▸ **Your instructions**: Lines to return, exactly: from the line with "- live.calls_remaining" to the line with "in hex format)" in the entries below, both included.

▸ **Available data**:
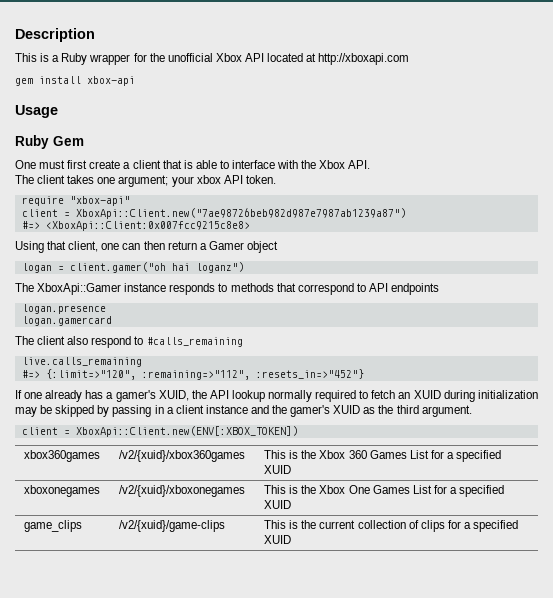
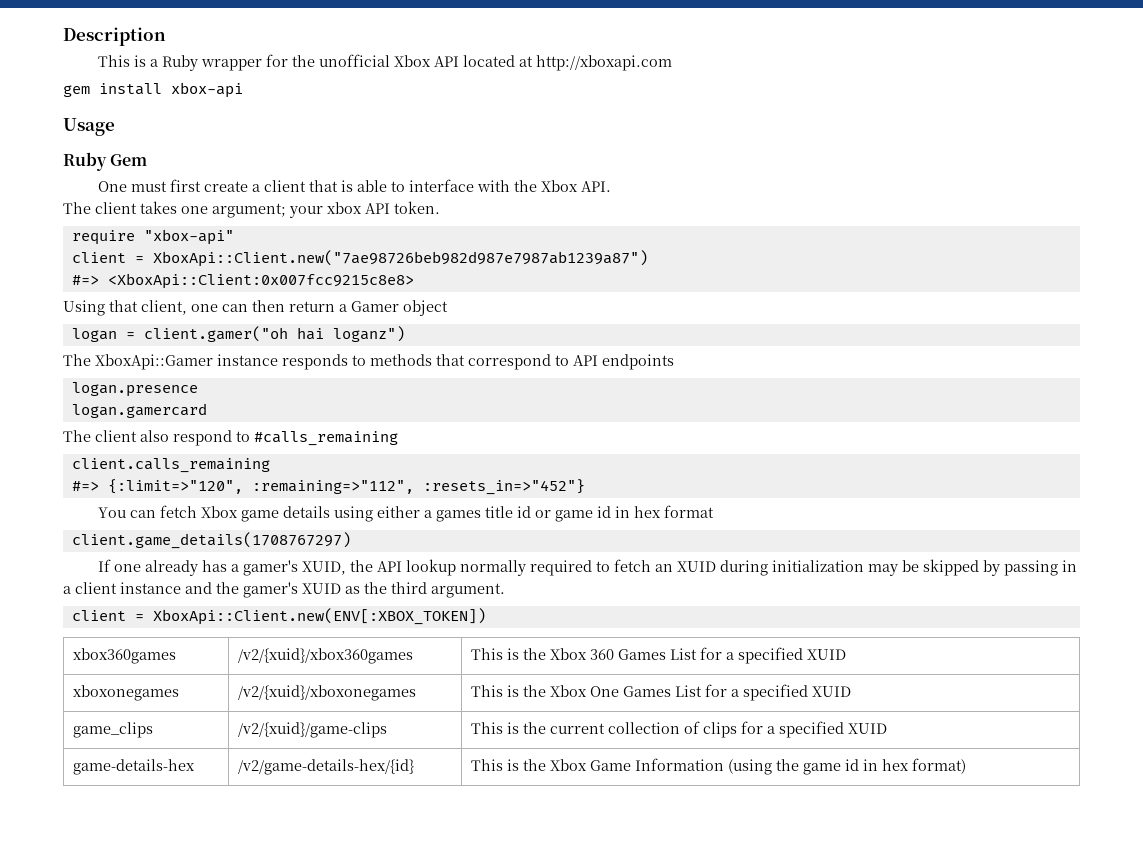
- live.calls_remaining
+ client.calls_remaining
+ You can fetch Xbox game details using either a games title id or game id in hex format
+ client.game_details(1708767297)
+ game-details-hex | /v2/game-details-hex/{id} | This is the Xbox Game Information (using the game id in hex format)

==

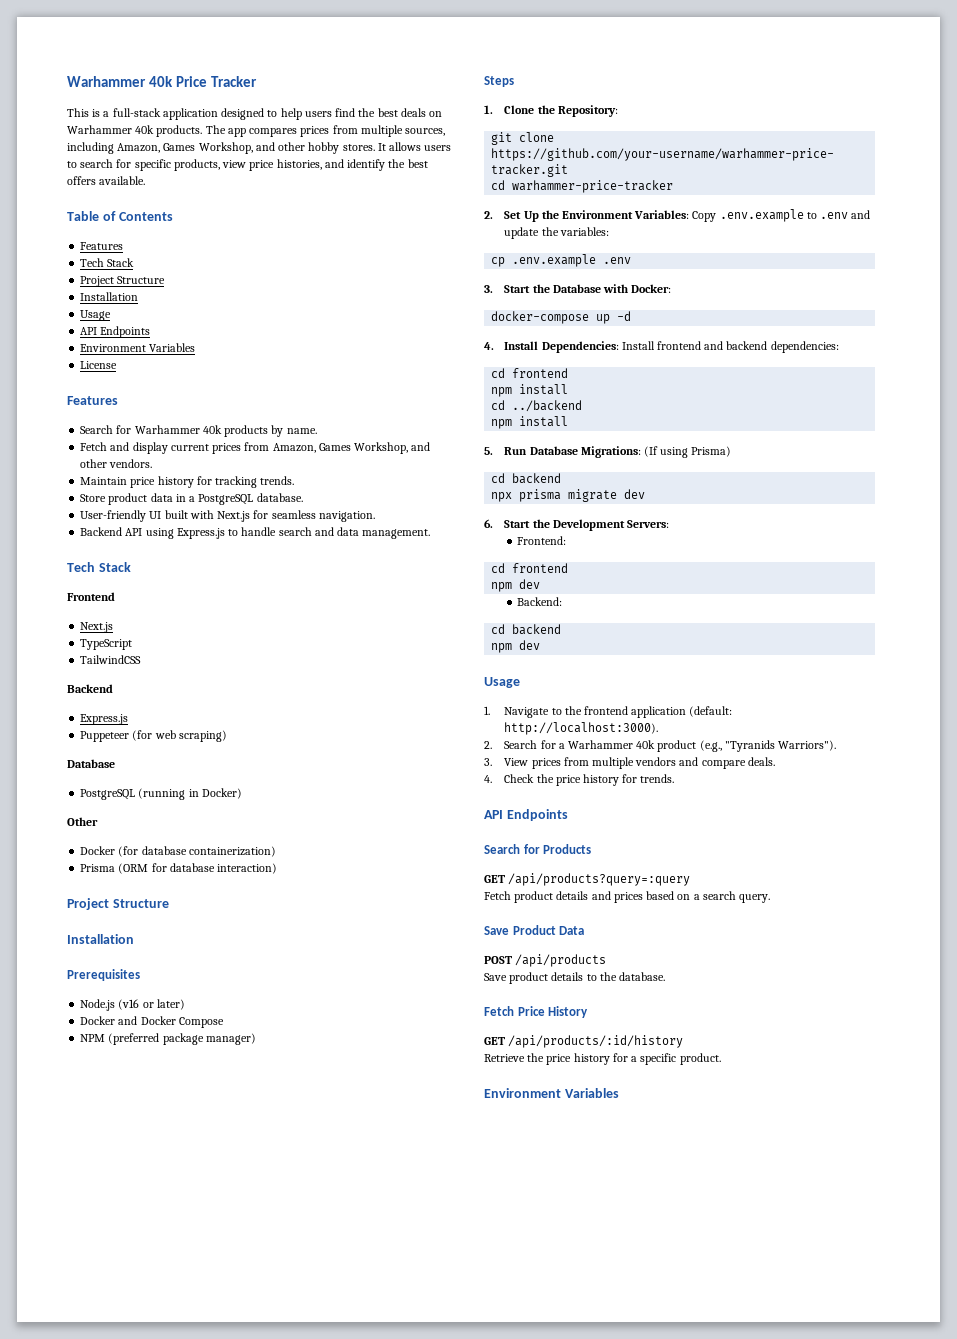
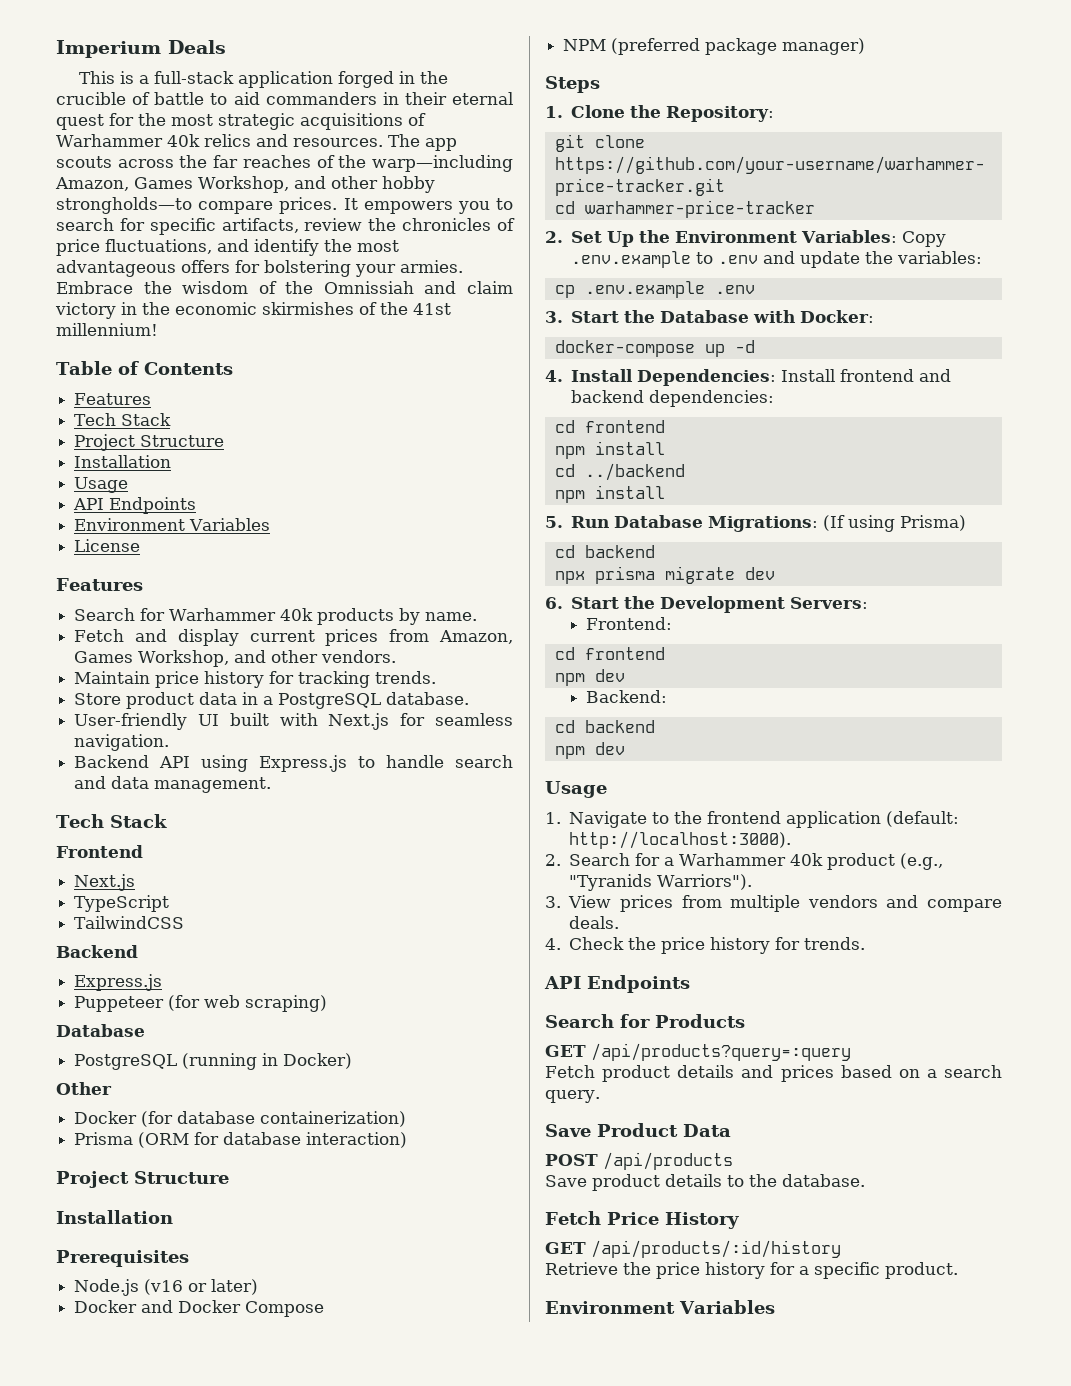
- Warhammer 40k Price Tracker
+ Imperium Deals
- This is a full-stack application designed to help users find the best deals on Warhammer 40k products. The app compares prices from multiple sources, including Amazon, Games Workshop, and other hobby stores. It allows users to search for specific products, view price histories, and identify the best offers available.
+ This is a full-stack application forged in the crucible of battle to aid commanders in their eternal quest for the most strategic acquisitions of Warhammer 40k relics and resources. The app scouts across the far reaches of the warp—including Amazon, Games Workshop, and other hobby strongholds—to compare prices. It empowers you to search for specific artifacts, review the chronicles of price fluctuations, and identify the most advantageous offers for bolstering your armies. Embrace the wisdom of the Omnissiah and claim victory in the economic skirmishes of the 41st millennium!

▸ **Answer section**:
- live.calls_remaining
+ client.calls_remaining
+ You can fetch Xbox game details using either a games title id or game id in hex format
+ client.game_details(1708767297)
+ game-details-hex | /v2/game-details-hex/{id} | This is the Xbox Game Information (using the game id in hex format)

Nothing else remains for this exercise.